Why Are Oceans Salty?
There are certain facts about the oceans of the world that everyone knows. Anyone who's been knocked over by a wave at the beach knows what the ocean tastes like: salt. This is true whether you swallow a mouthful of seawater off the coast of Queensland or the Jersey Shore. The ocean's salinity is one of the defining features separating it from freshwater bodies like lakes and rivers. But what is it exactly that makes the ocean saltier than a bucket of boardwalk fries?
To understand why oceans are salty, you need to know what salt is and where it comes from. Chemically speaking, a salt is a compound composed of two groups of oppositely charged ions. When an atom contains more protons than electrons, it becomes a positively charged ion. Atoms with more electrons than protons are negative ions, or anions. Atoms with opposite charges attract one another to form chemical compounds.
The chemical composition of table salt is sodium chloride, with sodium being the positive ion and chloride being the negative one. Sodium and chloride also make up most salt in the ocean, but they're not the only minerals contributing to the sea's salinity. "Salt in the ocean isn't just sodium and chloride—it's a mixture of a bunch of ions like magnesium and calcium as well, most of which start out as rocks on land," Dr. Morgan Raven, an organic geochemist and geobiologist and assistant professor of earth science at the University of California Santa Barbara, tells Mental Floss.
Most of the ocean's salt comes from rocks. The dissolved carbon dioxide in rainwater makes it slightly acidic, and when rain falls, it erodes rocks on land. Minerals from these rocks leach into rivers and streams, which then carry the salts into the ocean. About 85 percent of the ocean's ions are sodium and chloride, while magnesium and sulfate make up around 10 percent.
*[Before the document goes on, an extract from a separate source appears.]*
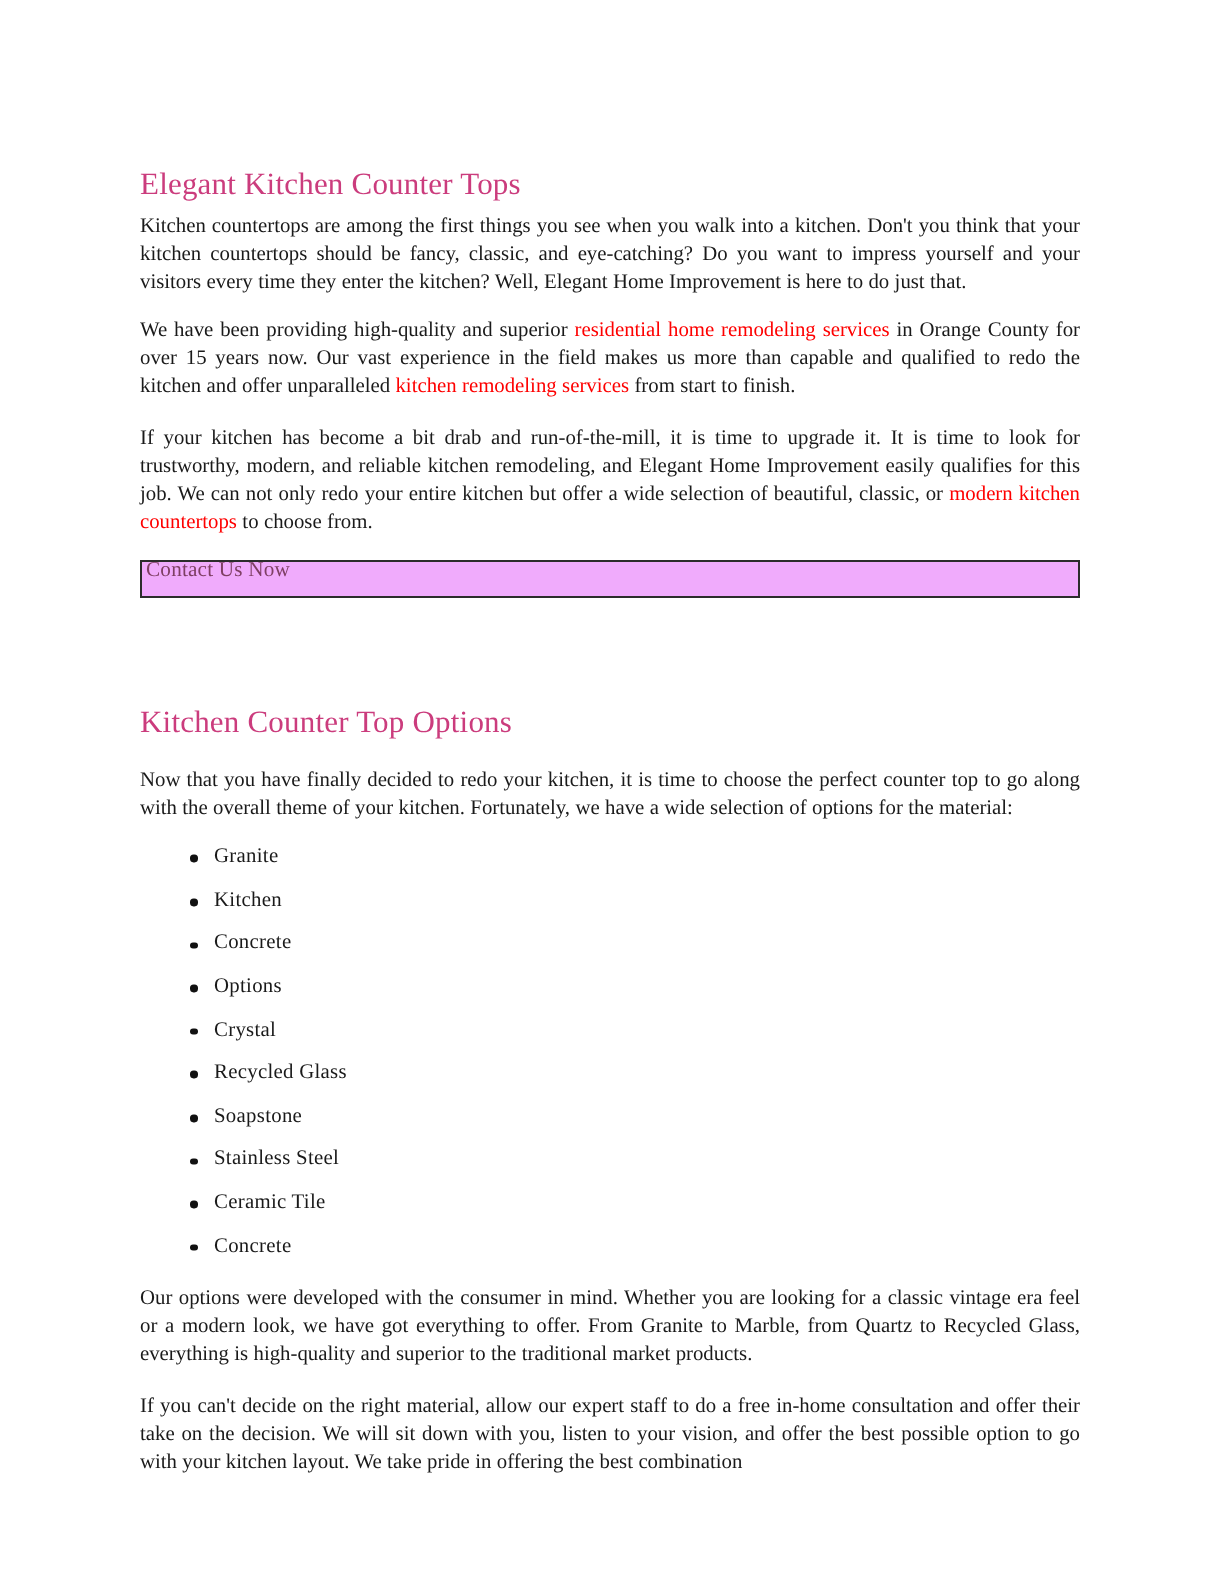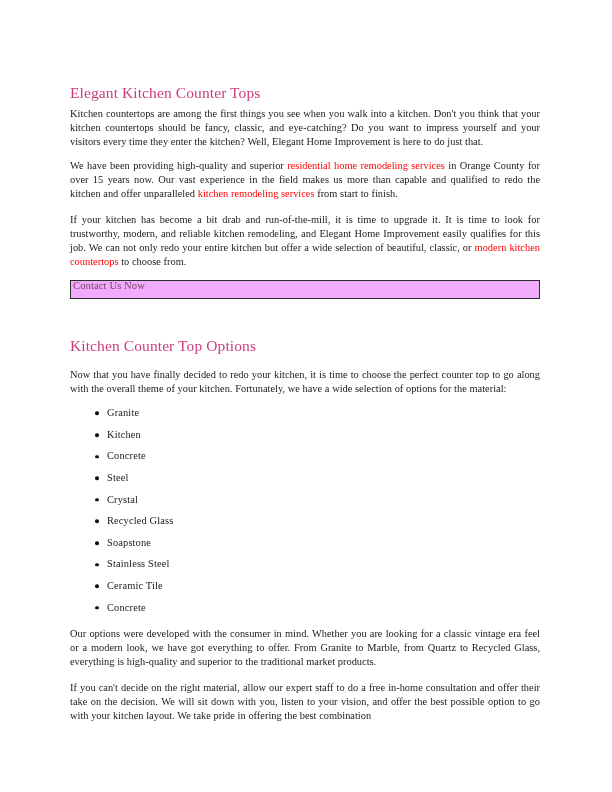"Kitchen Counter Top Options" h1.section-heading.second { margin-top: 0 -> 16px }
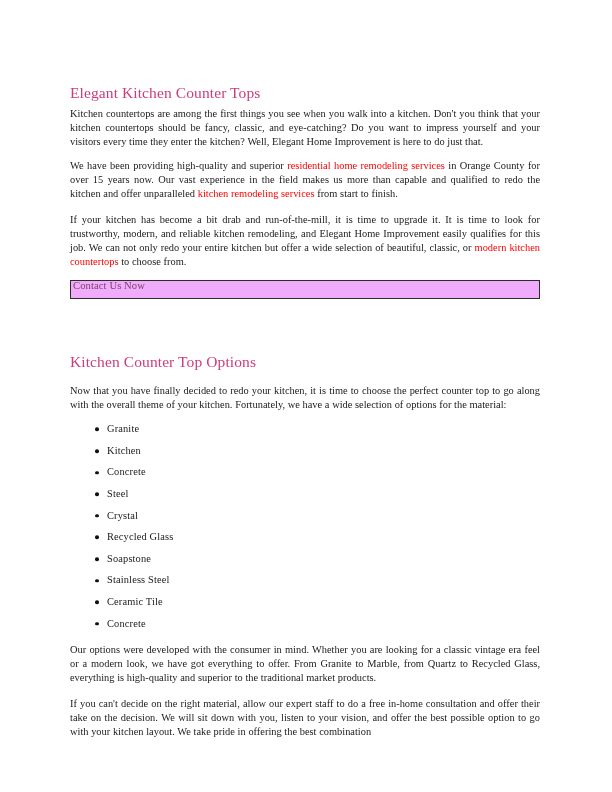"Steel" span.list-label { text: Steel -> Options }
Not all salt that ends up in the ocean stays there. Salt is a life-sustaining substance, and a lot of the ocean's salt is consumed by animals. But thanks to a steady supply of runoff from the surface, salinity levels are able to remain fairly constant. The ocean can count on one more source for its salt content: hydrothermal fluids. Deep sea vents are heated by magma from beneath the Earth's crust, and they get hot enough to cause chemical reactions between seawater and minerals from the surrounding rocks. Underwater volcanoes are another example of hot rocks and water adding more salt to the sea.
Every part of the ocean is salty, but just how salty varies depending on where in the world you are. "One of the reasons that oceanographers love to use salinity to study the ocean is that there are only a few ways that it can change, and they all happen at either the ocean surface or the sea floor," Raven says. "For example, surface water in the Mediterranean Sea is saltier than the equatorial Pacific because enhanced evaporation in a dry climate concentrates salt, while rain at the Equator dilutes salt."
Salinity isn't inherent to seawater. It's the result of a steady give-and-take of ions entering and leaving the ocean. This same process occurs in other bodies of water, but the ion intake isn't always high enough to make the water truly salty. That's why the rivers and streams that deliver salt to the ocean are still considered freshwater: Dilution from the rain tends to offset whatever ions they carry. The ocean, meanwhile, acts as the dumping ground for the world's salt, and no amount of dilution can change that.